After all the preparations for the meal were complete, it was time to eat the precious cache of plump morels in the risotto, which went exceedingly well with the chukar, quail, rotkohl, asparagus, the beautiful orange squash and a tart that Connor made with apricots and currants plucked from the rocks and desert sage around Magic Reservoir.

Idaho's other gem

Idaho's grasses, forbs and shrubs aren't terribly appetizing for most palates, but the state's wild botanical bounty does supply nutritious forage for the animal kingdom. Hunters are grateful for the diversity of game sustained by the high desert and forest ecology of the south-central Idaho mountains.
Human foragers, however, are not entirely relegated to the multitude of berries for a wild treat, as there is one succulent morsel in the woods and along the rivers in particular that holds great cachet with those who like to hunt for wild food.

It is the morel mushroom.
Just the thought of looking for them in post forest-fire understory, where greedy hoards of morel fanatics often flock in search of their bounty, is enough to make one salivate. The fungus is intensely delicious when sautéed and can grow as big as a brain, which the morel distinctly resembles at that size.
Finding morels is more art than science. Connoisseurs prefer smaller, harder-to-find specimens for the ultimate taste. These can be covered in leaves, soil and ash, and nearly impossible to see in their camouflage. But once the forager spots a pattern in the duff, like a multi-dimensional puzzle, the morel's continued growth is certain to be curtailed. There is a limit to the take for the casual hunter, however. The quantity is five gallons.

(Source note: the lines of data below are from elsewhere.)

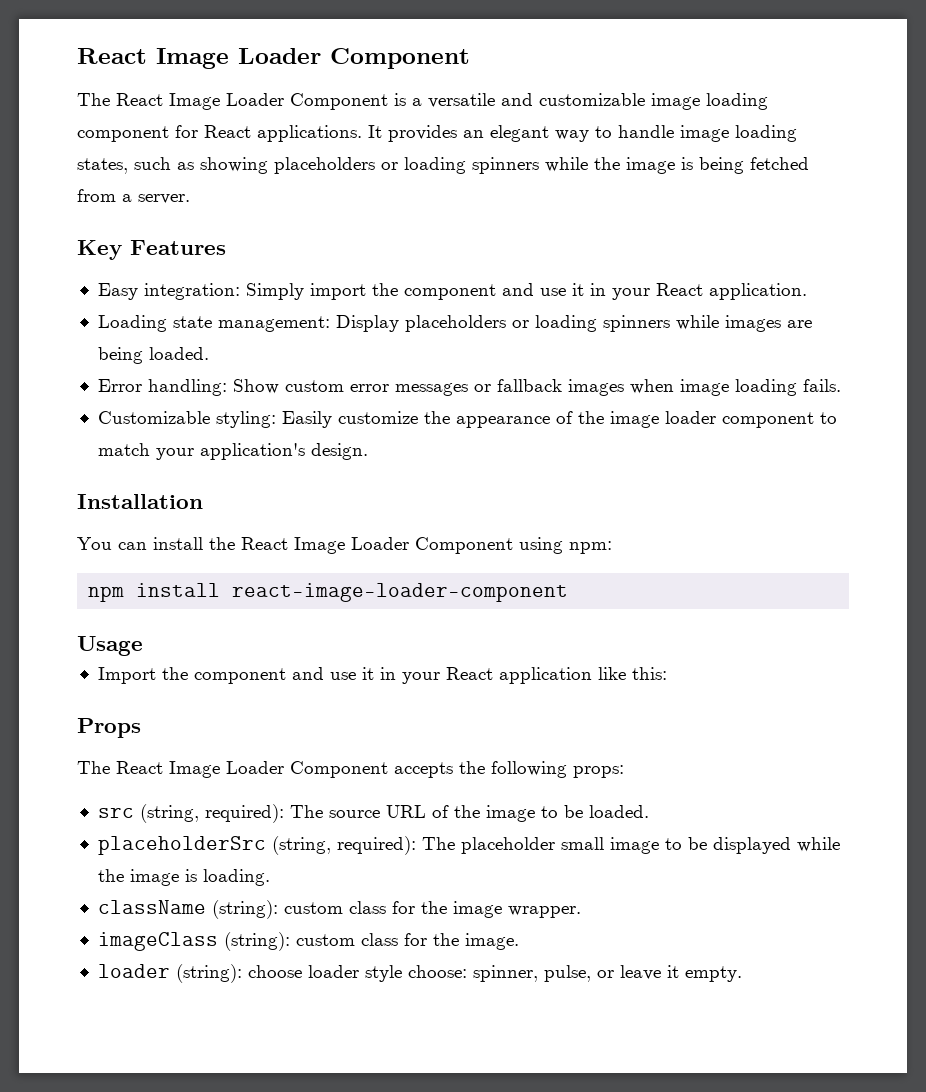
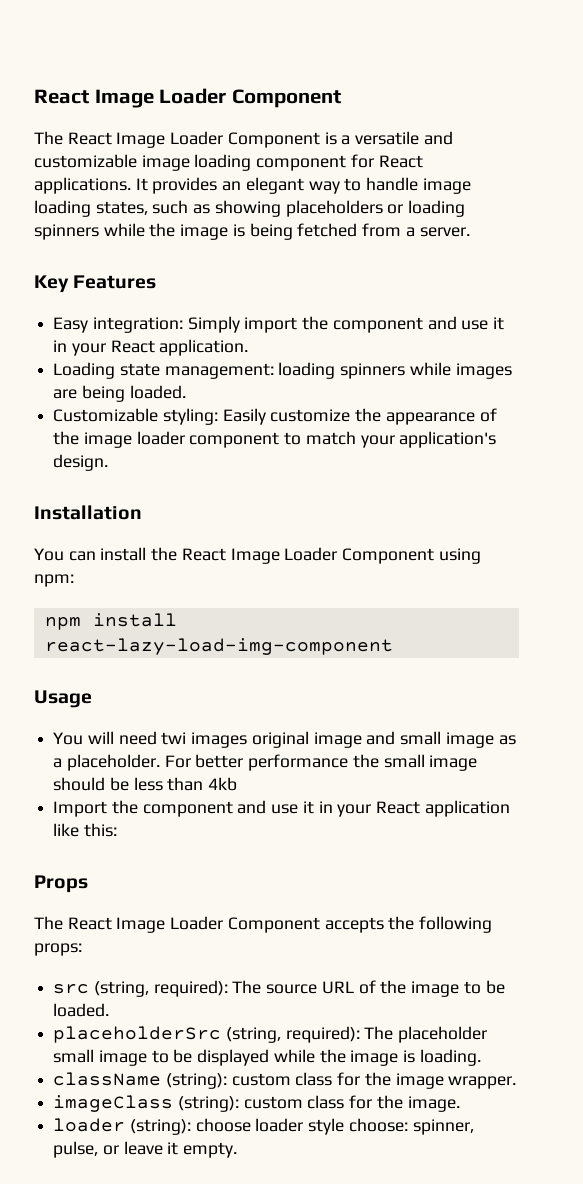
- Loading state management: Display placeholders or loading spinners while images are being loaded.
+ Loading state management: loading spinners while images are being loaded.
- Error handling: Show custom error messages or fallback images when image loading fails.
- npm install react-image-loader-component
+ npm install react-lazy-load-img-component
+ You will need twi images original image and small image as a placeholder. For better performance the small image should be less than 4kb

Morels grow in a few varieties (Blaine County mushroom hunters know them locally as blonde morels), and can be confused with verpa mushrooms that cause severe dysentery. But that species is not common to the area.
What is needed to collect morels? A stick, a bag and a keen eye open to seeing the ground in a different light should do the trick. A little insider information about where to search also helps. So be kind to your neighbor; she might point you in the direction to learn about more edible wild plants like the plethora described in books by John Kallas (www.wildfoodadventures.com), who travels the country teaching how to forage successfully.